General Explicit Network (GEN): A Novel Deep Learning Architecture for Solving Partial Differential Equations
Abstract: Machine learning, especially physics-informed neural networks (PINNs) and their neural network variants, has been widely used to solve problems involving partial differential equations (PDEs). The successful deployment of such methods beyond academic research remains limited. For example, PINN methods primarily consider discrete point-to-point fitting and fail to account for the potential properties of real solutions. The adoption of continuous activation functions in these approaches leads to local characteristics that align with the equation solutions while resulting in poor extensibility and robustness. A general explicit network (GEN) that implements point-to-function PDE solving is proposed in this paper. The “function” component can be constructed based on our prior knowledge of the original PDEs through corresponding basis functions for fitting. The experimental results demonstrate that this approach enables solutions with high robustness and strong extensibility to be obtained.
Introduction
The application of deep learning techniques to solve partial differential equations has garnered significant attention in recent years. Traditional numerical methods often struggle with complex geometries and boundary conditions, making them less effective in certain scenarios. The introduction of PINNs has offered a promising alternative; however, limitations persist in their practical application.
Limitations of Existing Methods
While PINNs have shown potential, they primarily operate under the following constraints:
- Discrete Point-to-Point Fitting: Many existing methods focus on fitting specific points rather than capturing the continuous nature of solutions.

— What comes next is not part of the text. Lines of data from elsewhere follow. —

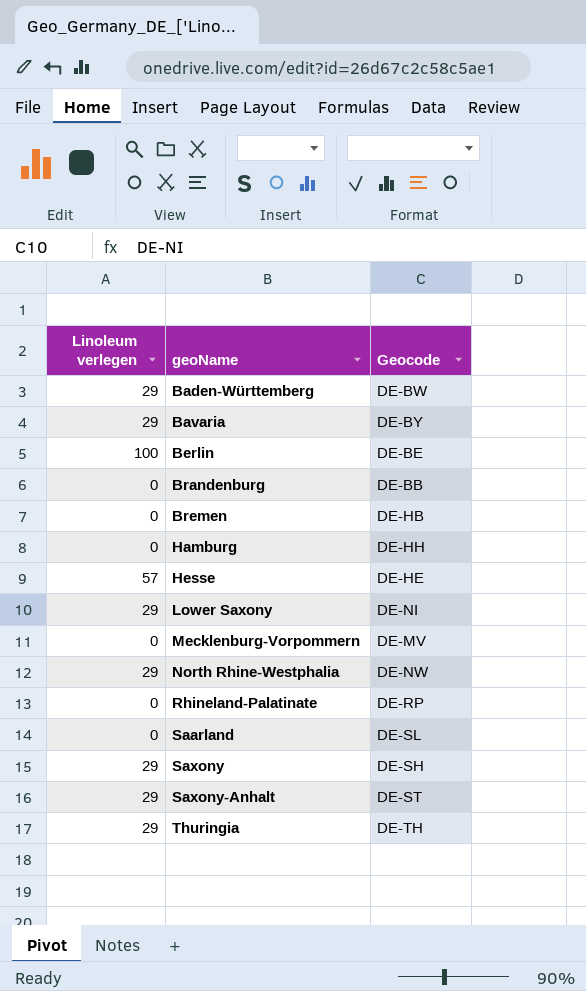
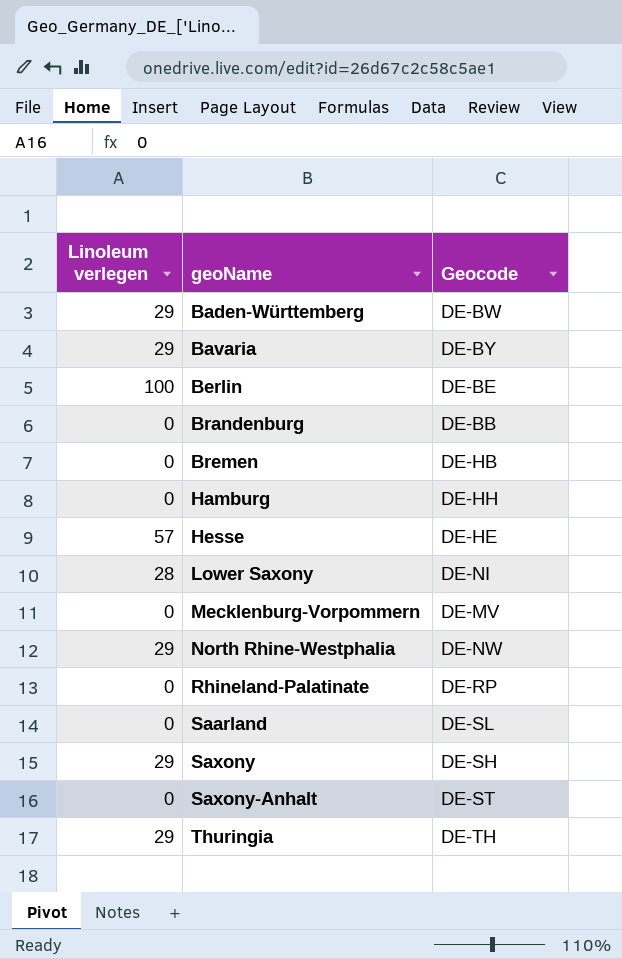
Lower Saxony | Linoleum verlegen: 29 -> 28
Saxony-Anhalt | Linoleum verlegen: 29 -> 0

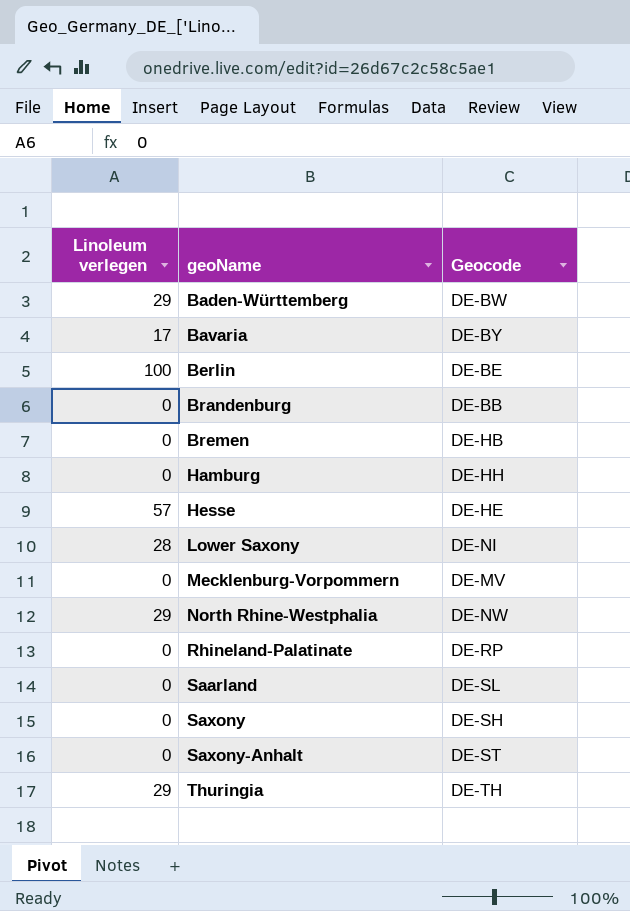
Bavaria | Linoleum verlegen: 29 -> 17
Saxony | Linoleum verlegen: 29 -> 0

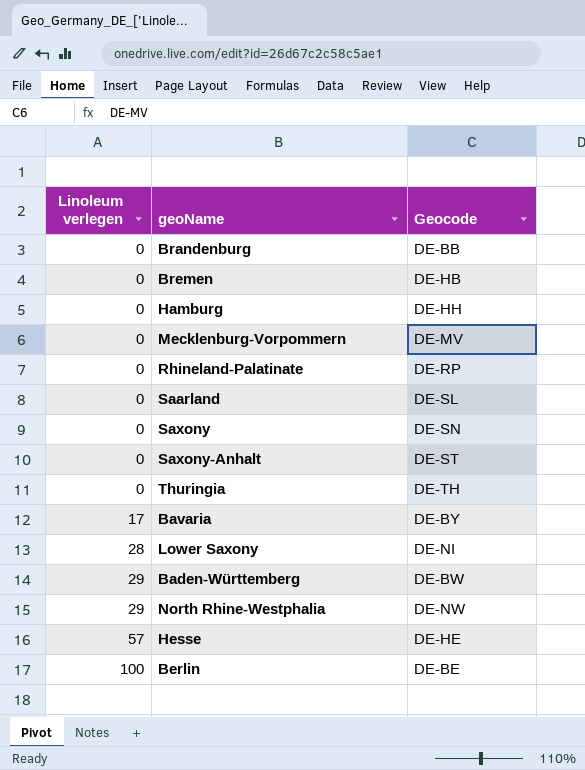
row order: geoName ascending -> Linoleum verlegen ascending
Saxony | Geocode: DE-SH -> DE-SN
Thuringia | Linoleum verlegen: 29 -> 0

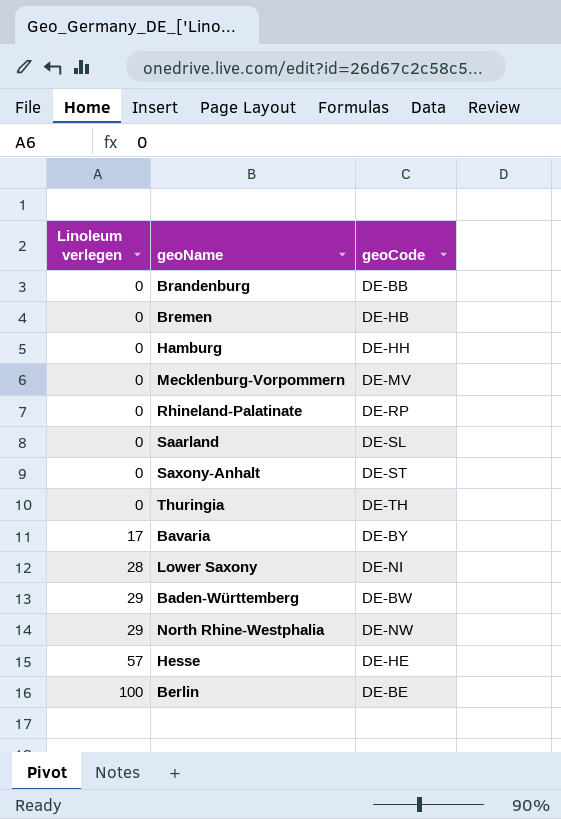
column name: Geocode -> geoCode
row Saxony: 0 | DE-SN -> none

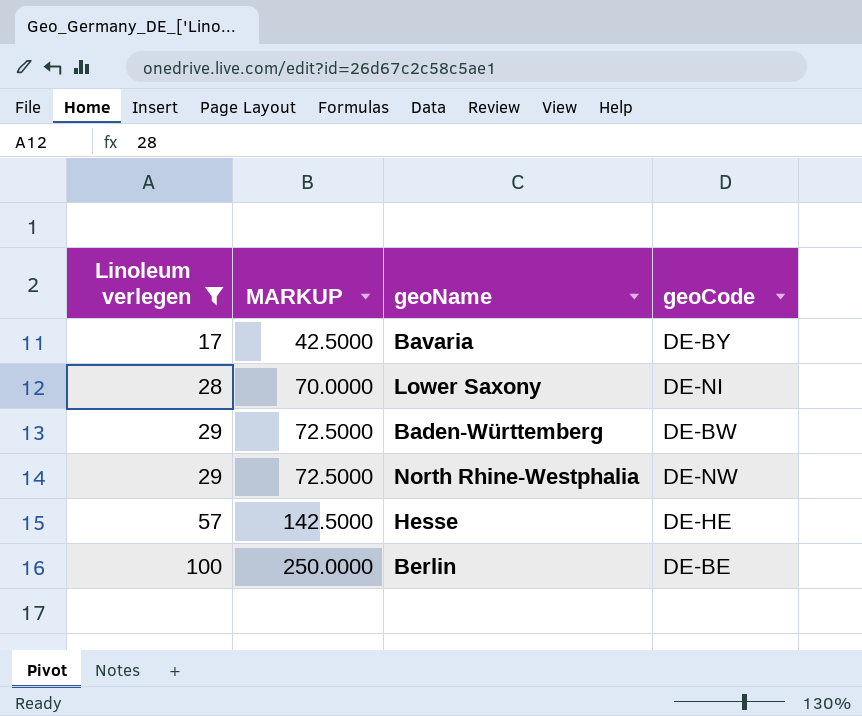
filter: none -> Linoleum verlegen != 0
column MARKUP | formula: none -> [Linoleum verlegen] * 2.5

- Poor Extensibility: The reliance on local characteristics often limits the ability to generalize to a broader range of problems.
- Robustness Issues: Continuous activation functions can lead to instability in solutions, particularly in complex scenarios.
Introducing the General Explicit Network (GEN)
The General Explicit Network (GEN) represents a significant advancement in addressing the shortcomings of traditional PINNs. By employing a point-to-function approach, GEN facilitates a more holistic understanding of PDE solutions. This method allows for the construction of the “function” component using prior knowledge of the original PDEs, which can be modeled through appropriate basis functions.
Key Features of GEN
- Point-to-Function Implementation: Unlike traditional methods, GEN captures the entire function space, leading to more accurate and reliable solutions.
- Basis Function Utilization: The incorporation of basis functions derived from prior knowledge enhances the fitting process and improves overall performance.
- High Robustness and Extensibility: Experimental results have demonstrated that GEN can adapt to various problems, showcasing its ability to maintain solution integrity across different scenarios.
Conclusion
The General Explicit Network (GEN) marks a notable evolution in the application of deep learning for solving partial differential equations. By addressing the limitations of existing methods and leveraging prior knowledge through basis functions, GEN offers a promising path forward. Future research and development will likely explore the full potential of this architecture in diverse applications, paving the way for broader deployment in both academic and industrial settings.
References
For further details, refer to the original paper available on arXiv: 2604.03321v1.